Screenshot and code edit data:

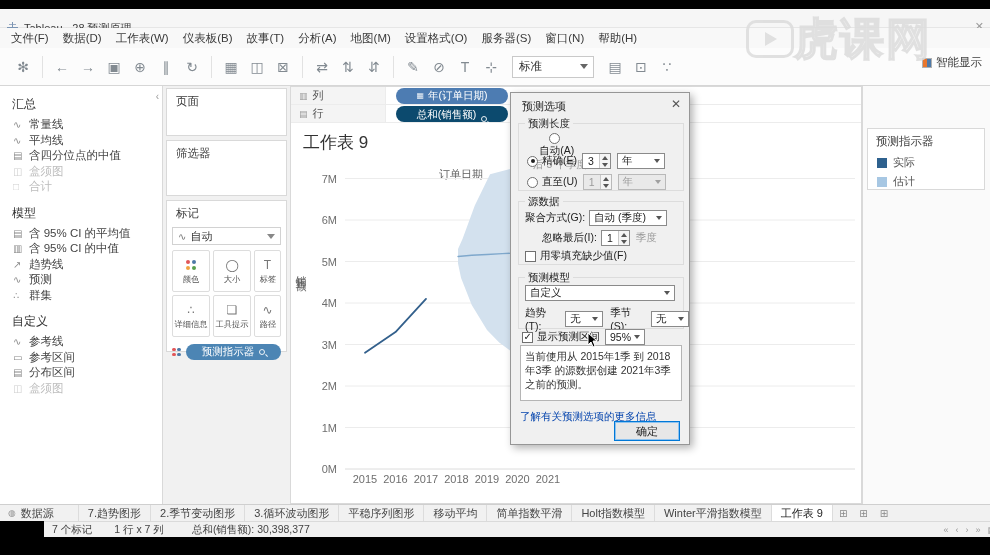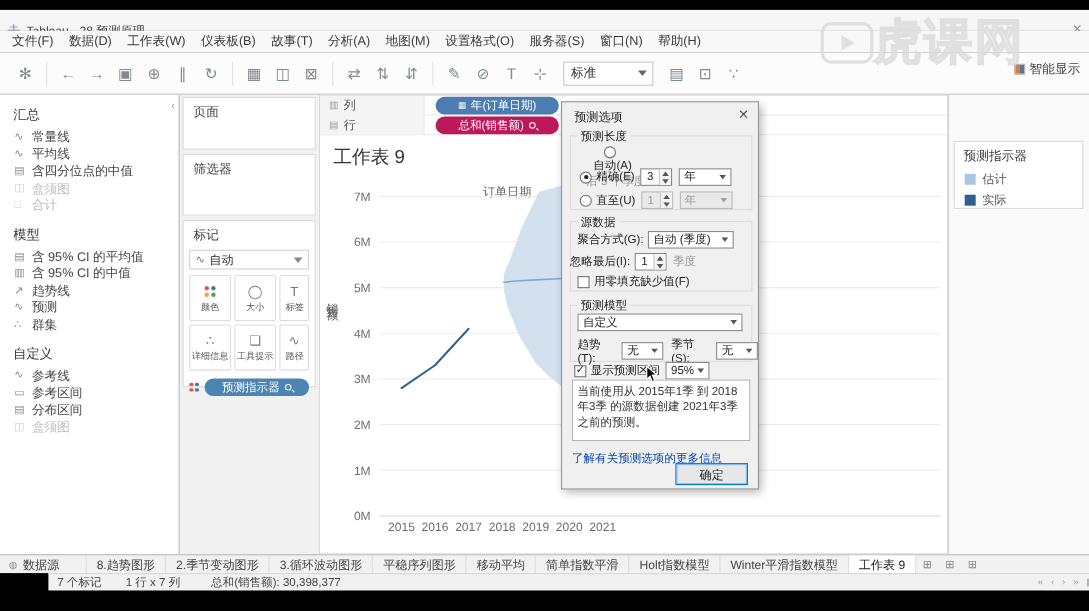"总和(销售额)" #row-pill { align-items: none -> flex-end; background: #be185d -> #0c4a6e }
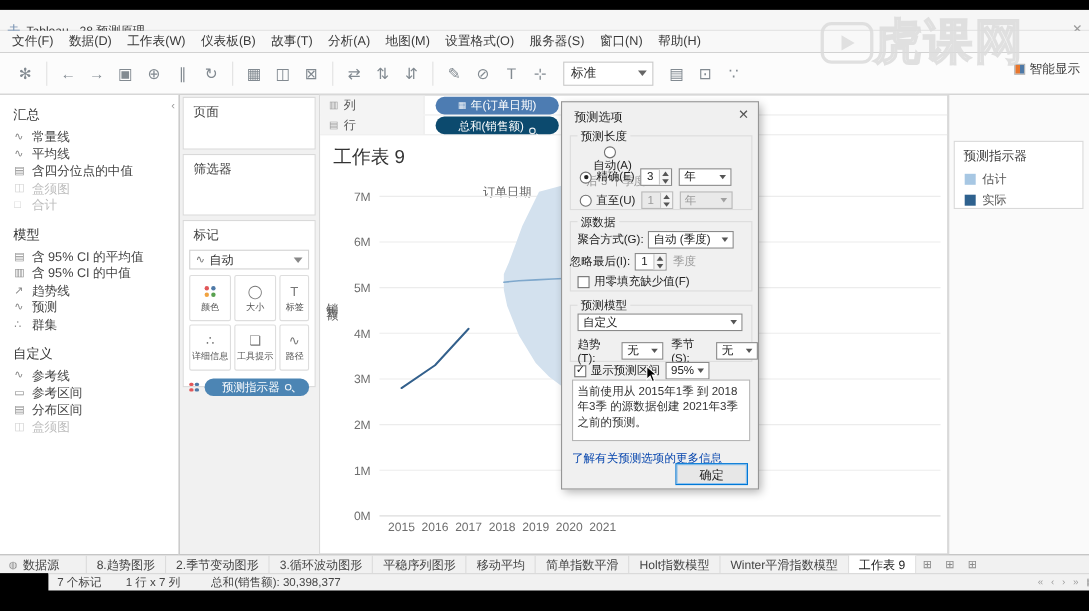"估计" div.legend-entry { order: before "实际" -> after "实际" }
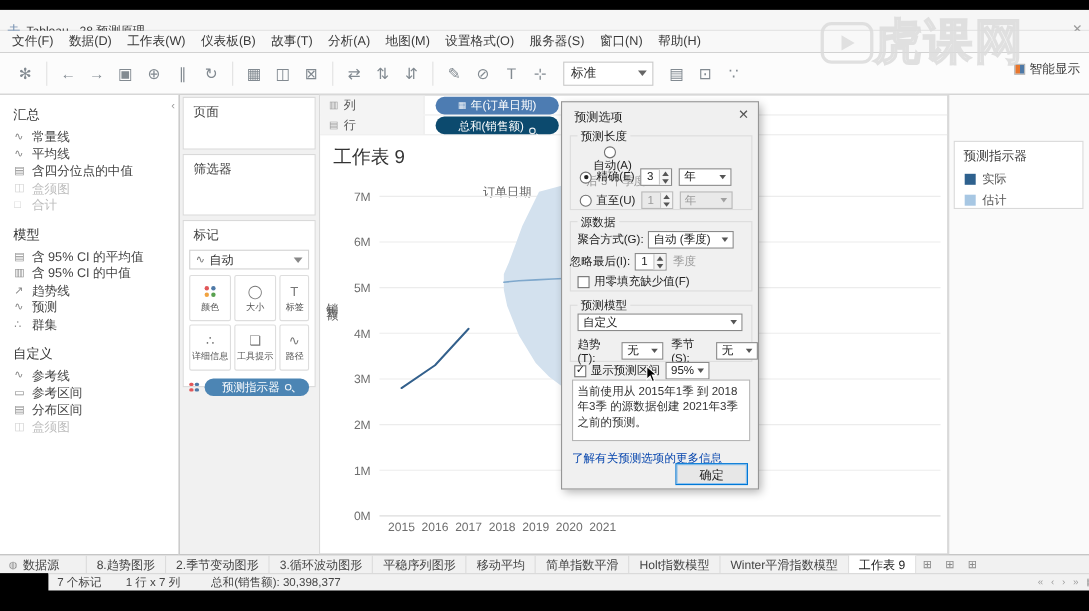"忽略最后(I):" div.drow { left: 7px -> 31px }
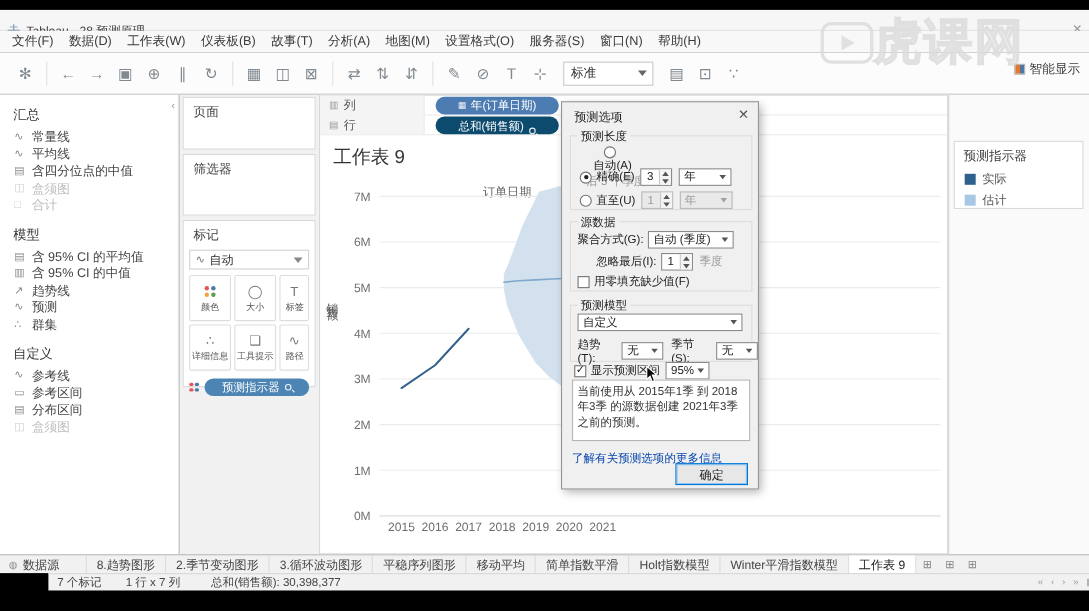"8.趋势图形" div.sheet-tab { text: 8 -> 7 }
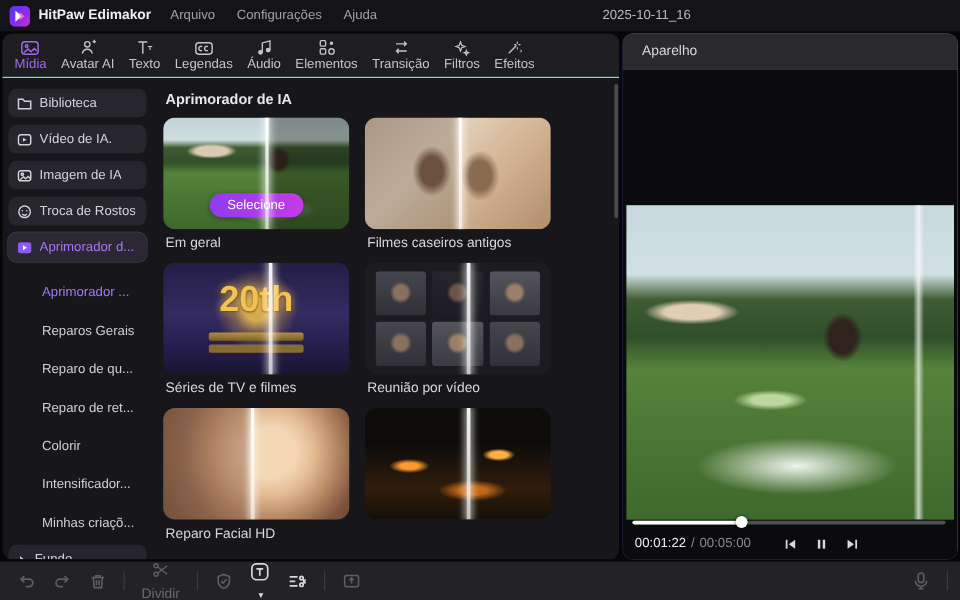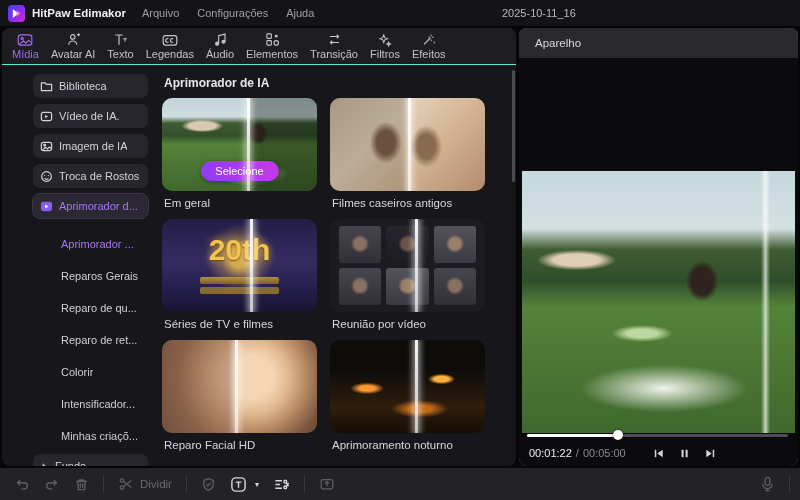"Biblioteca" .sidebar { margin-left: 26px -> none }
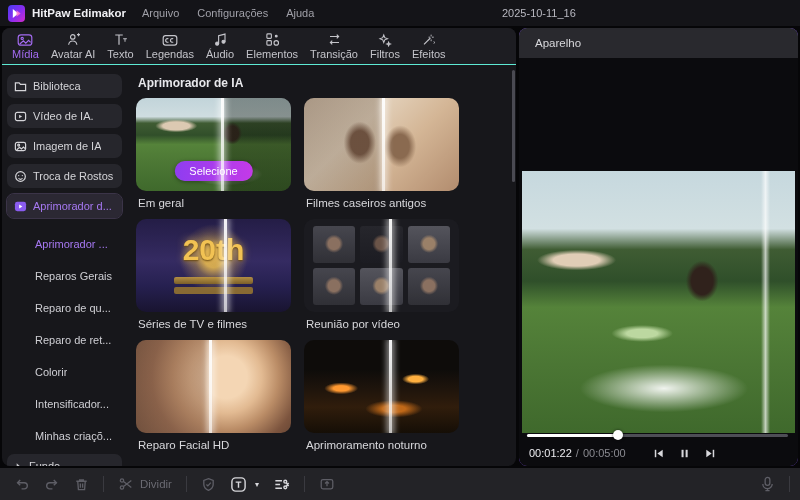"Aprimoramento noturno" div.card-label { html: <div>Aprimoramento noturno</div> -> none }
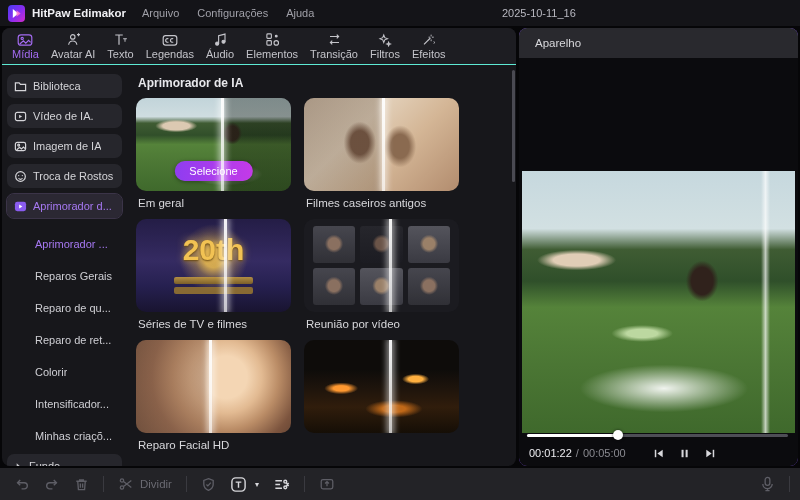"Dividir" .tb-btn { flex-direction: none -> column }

:: What you are asked to do ::
Copy the records above exactly. Do not carry any picture into the copy.

:: Exercise output ::
"总和(销售额)" #row-pill { align-items: none -> flex-end; background: #be185d -> #0c4a6e }
"估计" div.legend-entry { order: before "实际" -> after "实际" }
"忽略最后(I):" div.drow { left: 7px -> 31px }
"8.趋势图形" div.sheet-tab { text: 8 -> 7 }
"Biblioteca" .sidebar { margin-left: 26px -> none }
"Aprimoramento noturno" div.card-label { html: <div>Aprimoramento noturno</div> -> none }
"Dividir" .tb-btn { flex-direction: none -> column }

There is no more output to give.